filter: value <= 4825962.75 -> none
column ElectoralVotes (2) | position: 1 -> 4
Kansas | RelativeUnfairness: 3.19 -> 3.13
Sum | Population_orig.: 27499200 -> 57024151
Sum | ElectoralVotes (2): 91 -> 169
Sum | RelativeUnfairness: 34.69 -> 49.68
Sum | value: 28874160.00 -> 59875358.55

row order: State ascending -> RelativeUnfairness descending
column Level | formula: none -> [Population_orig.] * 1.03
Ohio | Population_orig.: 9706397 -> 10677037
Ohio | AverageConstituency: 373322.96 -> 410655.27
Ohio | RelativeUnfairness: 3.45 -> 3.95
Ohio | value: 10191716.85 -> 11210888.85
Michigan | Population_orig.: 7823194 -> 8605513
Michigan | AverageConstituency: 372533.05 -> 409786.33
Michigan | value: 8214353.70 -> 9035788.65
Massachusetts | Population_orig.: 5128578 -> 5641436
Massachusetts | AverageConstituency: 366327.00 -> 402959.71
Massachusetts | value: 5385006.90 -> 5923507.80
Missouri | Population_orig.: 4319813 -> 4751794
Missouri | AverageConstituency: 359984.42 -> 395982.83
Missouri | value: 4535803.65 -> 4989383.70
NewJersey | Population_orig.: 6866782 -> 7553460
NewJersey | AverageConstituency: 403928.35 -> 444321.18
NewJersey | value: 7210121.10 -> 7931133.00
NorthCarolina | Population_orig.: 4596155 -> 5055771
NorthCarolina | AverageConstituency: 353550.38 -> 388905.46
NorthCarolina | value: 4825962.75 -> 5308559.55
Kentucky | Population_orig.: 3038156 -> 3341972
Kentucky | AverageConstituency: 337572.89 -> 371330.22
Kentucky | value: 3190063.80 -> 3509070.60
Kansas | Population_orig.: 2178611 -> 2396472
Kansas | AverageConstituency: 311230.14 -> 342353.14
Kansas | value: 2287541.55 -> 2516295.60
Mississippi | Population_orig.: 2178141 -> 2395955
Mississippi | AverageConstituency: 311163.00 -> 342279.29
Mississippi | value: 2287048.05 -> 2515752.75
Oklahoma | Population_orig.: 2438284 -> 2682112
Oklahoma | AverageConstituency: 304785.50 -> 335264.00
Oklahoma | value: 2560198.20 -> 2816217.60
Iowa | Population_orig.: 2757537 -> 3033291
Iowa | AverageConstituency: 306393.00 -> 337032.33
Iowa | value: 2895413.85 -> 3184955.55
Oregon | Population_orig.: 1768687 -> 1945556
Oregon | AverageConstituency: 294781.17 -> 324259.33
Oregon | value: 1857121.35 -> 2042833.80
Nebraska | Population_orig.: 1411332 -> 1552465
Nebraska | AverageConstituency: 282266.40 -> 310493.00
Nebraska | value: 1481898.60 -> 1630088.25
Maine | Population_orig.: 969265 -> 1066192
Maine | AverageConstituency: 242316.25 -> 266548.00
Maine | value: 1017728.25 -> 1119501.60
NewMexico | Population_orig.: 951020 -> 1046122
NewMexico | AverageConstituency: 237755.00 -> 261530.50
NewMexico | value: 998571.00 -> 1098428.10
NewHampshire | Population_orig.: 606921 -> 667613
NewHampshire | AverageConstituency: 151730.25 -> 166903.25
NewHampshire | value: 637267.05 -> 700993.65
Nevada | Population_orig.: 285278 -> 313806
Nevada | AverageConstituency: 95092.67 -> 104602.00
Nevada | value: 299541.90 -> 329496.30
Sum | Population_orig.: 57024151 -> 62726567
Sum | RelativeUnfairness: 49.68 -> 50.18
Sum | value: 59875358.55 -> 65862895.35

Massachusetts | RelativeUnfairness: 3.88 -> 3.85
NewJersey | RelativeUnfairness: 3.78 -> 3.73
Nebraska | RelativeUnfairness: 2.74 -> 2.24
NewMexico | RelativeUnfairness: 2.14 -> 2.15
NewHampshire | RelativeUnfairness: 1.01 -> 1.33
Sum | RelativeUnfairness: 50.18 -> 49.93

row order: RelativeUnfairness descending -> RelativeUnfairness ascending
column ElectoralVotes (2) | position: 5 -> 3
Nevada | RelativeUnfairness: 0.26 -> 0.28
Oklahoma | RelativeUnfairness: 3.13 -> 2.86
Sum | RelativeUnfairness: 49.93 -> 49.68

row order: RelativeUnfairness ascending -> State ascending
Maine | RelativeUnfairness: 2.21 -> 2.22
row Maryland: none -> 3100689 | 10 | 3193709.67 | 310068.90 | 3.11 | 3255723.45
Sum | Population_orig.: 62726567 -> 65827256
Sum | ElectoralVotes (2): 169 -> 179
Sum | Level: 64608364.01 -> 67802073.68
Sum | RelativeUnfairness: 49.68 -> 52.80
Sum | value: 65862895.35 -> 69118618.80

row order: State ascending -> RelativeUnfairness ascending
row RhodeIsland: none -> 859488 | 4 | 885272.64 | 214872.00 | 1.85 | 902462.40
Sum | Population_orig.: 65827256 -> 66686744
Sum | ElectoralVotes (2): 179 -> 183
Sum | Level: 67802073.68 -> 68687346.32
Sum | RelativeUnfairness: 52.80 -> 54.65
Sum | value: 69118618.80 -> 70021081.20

---*---

> **PROBLEM DESCRIPTION**:
Print again each line of the listing above, exactly as it appears.

> **RESPONSE BELOW**:
filter: value <= 4825962.75 -> none
column ElectoralVotes (2) | position: 1 -> 4
Kansas | RelativeUnfairness: 3.19 -> 3.13
Sum | Population_orig.: 27499200 -> 57024151
Sum | ElectoralVotes (2): 91 -> 169
Sum | RelativeUnfairness: 34.69 -> 49.68
Sum | value: 28874160.00 -> 59875358.55

row order: State ascending -> RelativeUnfairness descending
column Level | formula: none -> [Population_orig.] * 1.03
Ohio | Population_orig.: 9706397 -> 10677037
Ohio | AverageConstituency: 373322.96 -> 410655.27
Ohio | RelativeUnfairness: 3.45 -> 3.95
Ohio | value: 10191716.85 -> 11210888.85
Michigan | Population_orig.: 7823194 -> 8605513
Michigan | AverageConstituency: 372533.05 -> 409786.33
Michigan | value: 8214353.70 -> 9035788.65
Massachusetts | Population_orig.: 5128578 -> 5641436
Massachusetts | AverageConstituency: 366327.00 -> 402959.71
Massachusetts | value: 5385006.90 -> 5923507.80
Missouri | Population_orig.: 4319813 -> 4751794
Missouri | AverageConstituency: 359984.42 -> 395982.83
Missouri | value: 4535803.65 -> 4989383.70
NewJersey | Population_orig.: 6866782 -> 7553460
NewJersey | AverageConstituency: 403928.35 -> 444321.18
NewJersey | value: 7210121.10 -> 7931133.00
NorthCarolina | Population_orig.: 4596155 -> 5055771
NorthCarolina | AverageConstituency: 353550.38 -> 388905.46
NorthCarolina | value: 4825962.75 -> 5308559.55
Kentucky | Population_orig.: 3038156 -> 3341972
Kentucky | AverageConstituency: 337572.89 -> 371330.22
Kentucky | value: 3190063.80 -> 3509070.60
Kansas | Population_orig.: 2178611 -> 2396472
Kansas | AverageConstituency: 311230.14 -> 342353.14
Kansas | value: 2287541.55 -> 2516295.60
Mississippi | Population_orig.: 2178141 -> 2395955
Mississippi | AverageConstituency: 311163.00 -> 342279.29
Mississippi | value: 2287048.05 -> 2515752.75
Oklahoma | Population_orig.: 2438284 -> 2682112
Oklahoma | AverageConstituency: 304785.50 -> 335264.00
Oklahoma | value: 2560198.20 -> 2816217.60
Iowa | Population_orig.: 2757537 -> 3033291
Iowa | AverageConstituency: 306393.00 -> 337032.33
Iowa | value: 2895413.85 -> 3184955.55
Oregon | Population_orig.: 1768687 -> 1945556
Oregon | AverageConstituency: 294781.17 -> 324259.33
Oregon | value: 1857121.35 -> 2042833.80
Nebraska | Population_orig.: 1411332 -> 1552465
Nebraska | AverageConstituency: 282266.40 -> 310493.00
Nebraska | value: 1481898.60 -> 1630088.25
Maine | Population_orig.: 969265 -> 1066192
Maine | AverageConstituency: 242316.25 -> 266548.00
Maine | value: 1017728.25 -> 1119501.60
NewMexico | Population_orig.: 951020 -> 1046122
NewMexico | AverageConstituency: 237755.00 -> 261530.50
NewMexico | value: 998571.00 -> 1098428.10
NewHampshire | Population_orig.: 606921 -> 667613
NewHampshire | AverageConstituency: 151730.25 -> 166903.25
NewHampshire | value: 637267.05 -> 700993.65
Nevada | Population_orig.: 285278 -> 313806
Nevada | AverageConstituency: 95092.67 -> 104602.00
Nevada | value: 299541.90 -> 329496.30
Sum | Population_orig.: 57024151 -> 62726567
Sum | RelativeUnfairness: 49.68 -> 50.18
Sum | value: 59875358.55 -> 65862895.35

Massachusetts | RelativeUnfairness: 3.88 -> 3.85
NewJersey | RelativeUnfairness: 3.78 -> 3.73
Nebraska | RelativeUnfairness: 2.74 -> 2.24
NewMexico | RelativeUnfairness: 2.14 -> 2.15
NewHampshire | RelativeUnfairness: 1.01 -> 1.33
Sum | RelativeUnfairness: 50.18 -> 49.93

row order: RelativeUnfairness descending -> RelativeUnfairness ascending
column ElectoralVotes (2) | position: 5 -> 3
Nevada | RelativeUnfairness: 0.26 -> 0.28
Oklahoma | RelativeUnfairness: 3.13 -> 2.86
Sum | RelativeUnfairness: 49.93 -> 49.68

row order: RelativeUnfairness ascending -> State ascending
Maine | RelativeUnfairness: 2.21 -> 2.22
row Maryland: none -> 3100689 | 10 | 3193709.67 | 310068.90 | 3.11 | 3255723.45
Sum | Population_orig.: 62726567 -> 65827256
Sum | ElectoralVotes (2): 169 -> 179
Sum | Level: 64608364.01 -> 67802073.68
Sum | RelativeUnfairness: 49.68 -> 52.80
Sum | value: 65862895.35 -> 69118618.80

row order: State ascending -> RelativeUnfairness ascending
row RhodeIsland: none -> 859488 | 4 | 885272.64 | 214872.00 | 1.85 | 902462.40
Sum | Population_orig.: 65827256 -> 66686744
Sum | ElectoralVotes (2): 179 -> 183
Sum | Level: 67802073.68 -> 68687346.32
Sum | RelativeUnfairness: 52.80 -> 54.65
Sum | value: 69118618.80 -> 70021081.20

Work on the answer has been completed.